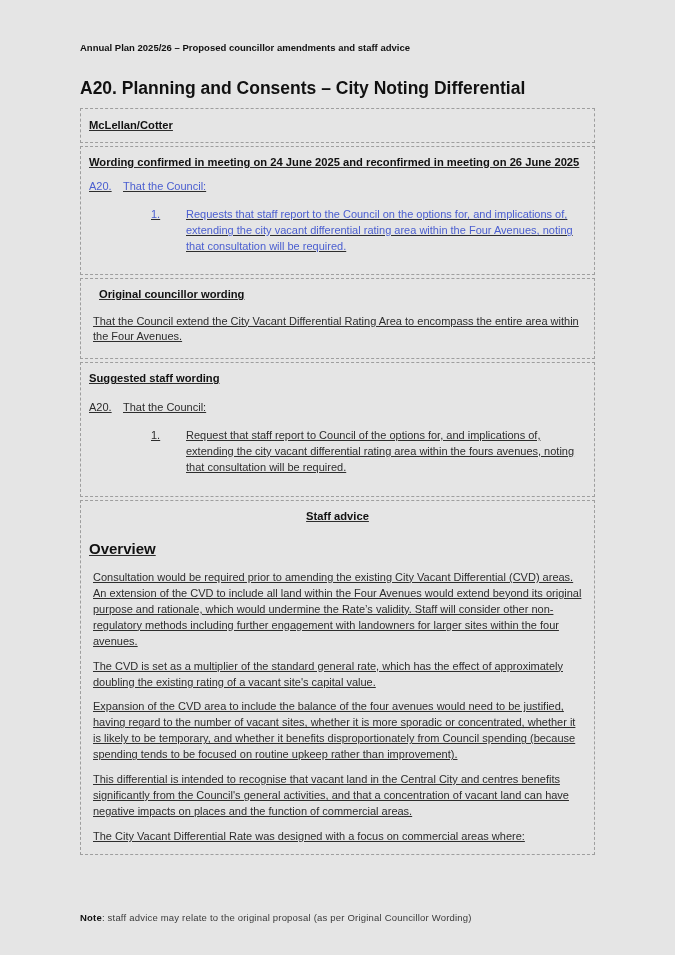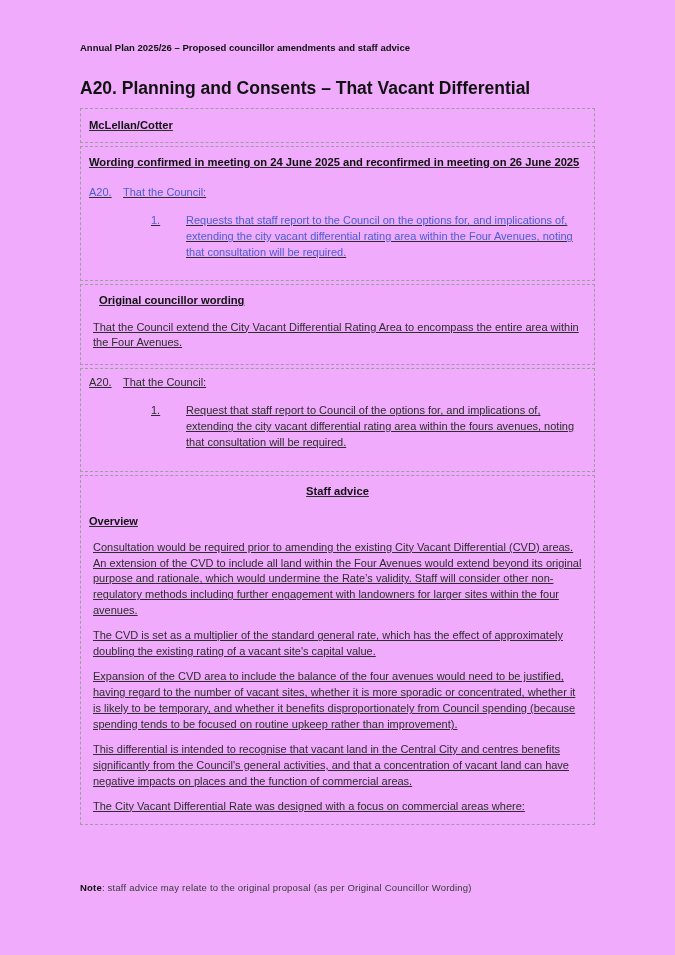"Annual Plan 2025/26 – Proposed" .page { background: #f0abfc -> #e5e5e5 }
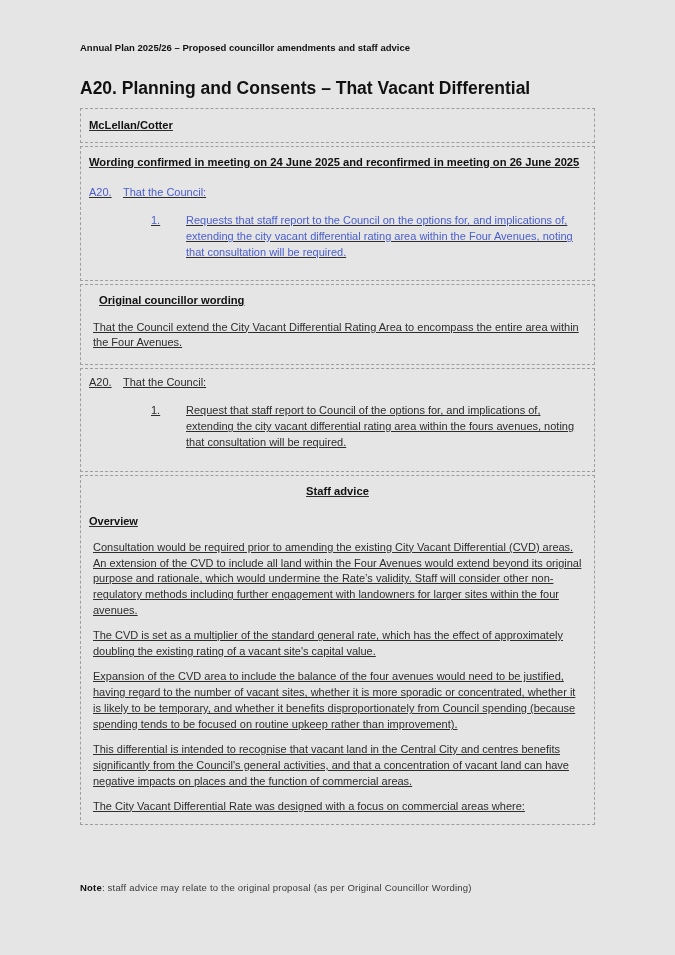"A20. Planning and Consents –" h1.page-title { text: That Vacant -> City Noting }
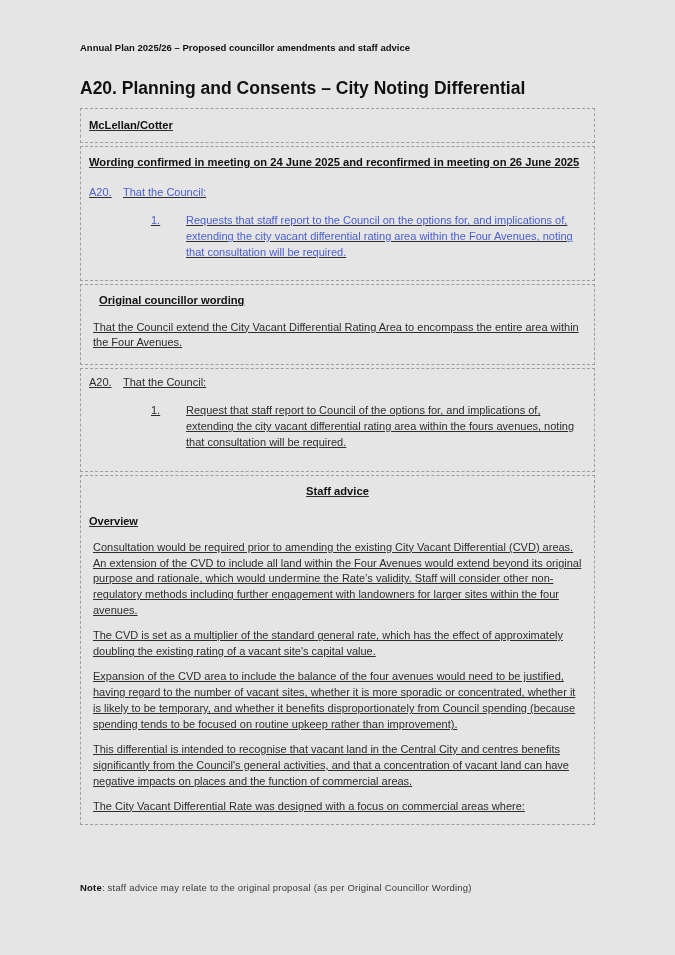"Wording confirmed in meeting on" .box-confirmed .box-heading { margin-bottom: 14px -> 8px }
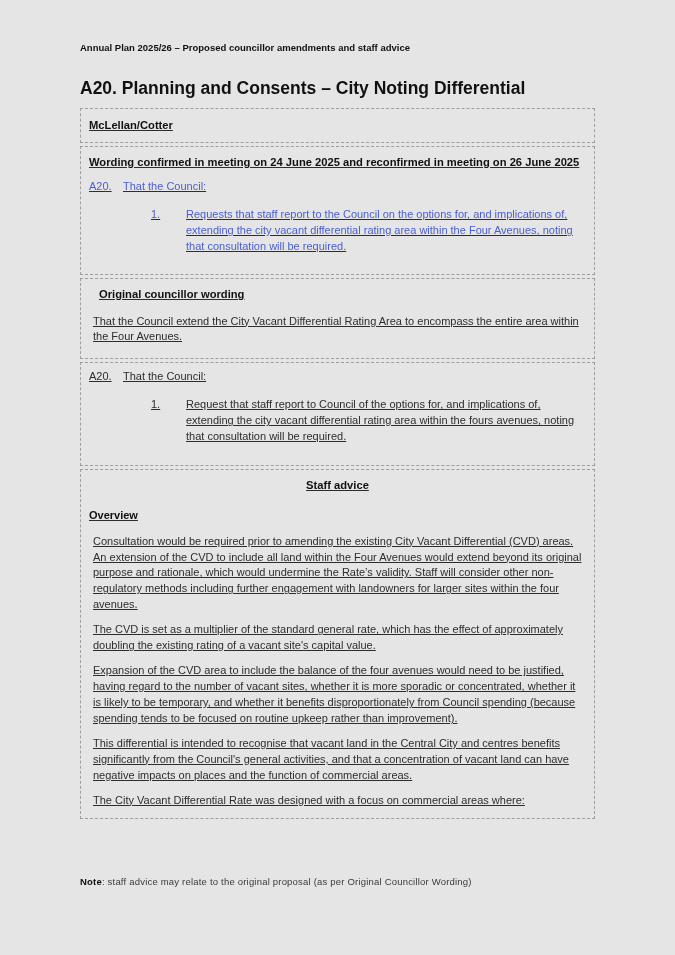"Suggested staff wording" div.box-heading { html: none -> <div>Suggested staff wording</div> }
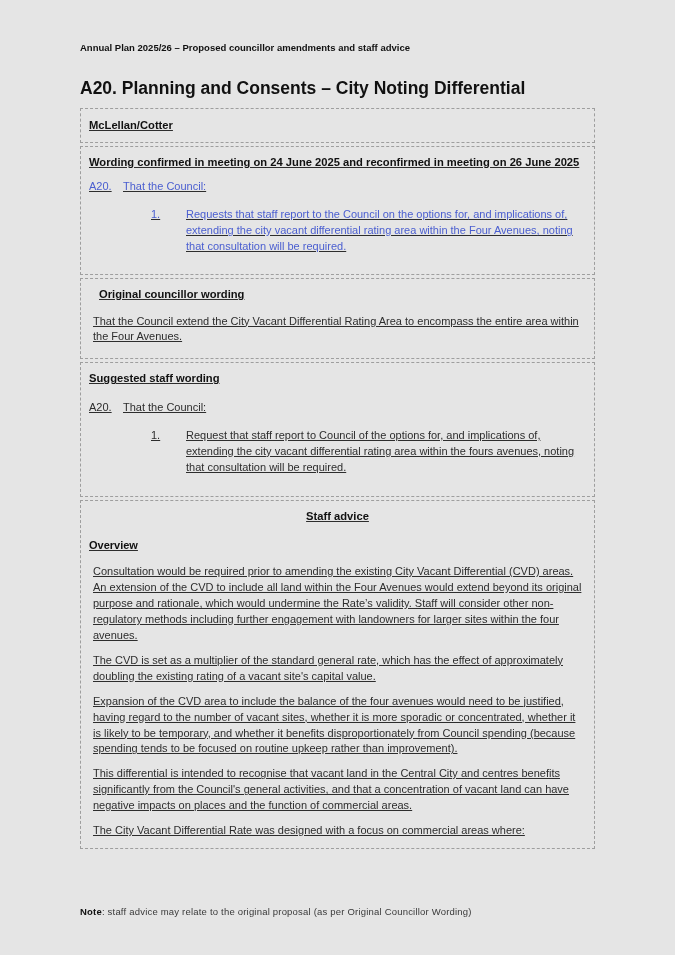"Overview" .sub-heading { font-size: 11px -> 15px }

──────────────────────────────

§ Required action
A word-for-word restatement of all the lines above is needed, with the pictures omitted.

§ Solution to this task
"Annual Plan 2025/26 – Proposed" .page { background: #f0abfc -> #e5e5e5 }
"A20. Planning and Consents –" h1.page-title { text: That Vacant -> City Noting }
"Wording confirmed in meeting on" .box-confirmed .box-heading { margin-bottom: 14px -> 8px }
"Suggested staff wording" div.box-heading { html: none -> <div>Suggested staff wording</div> }
"Overview" .sub-heading { font-size: 11px -> 15px }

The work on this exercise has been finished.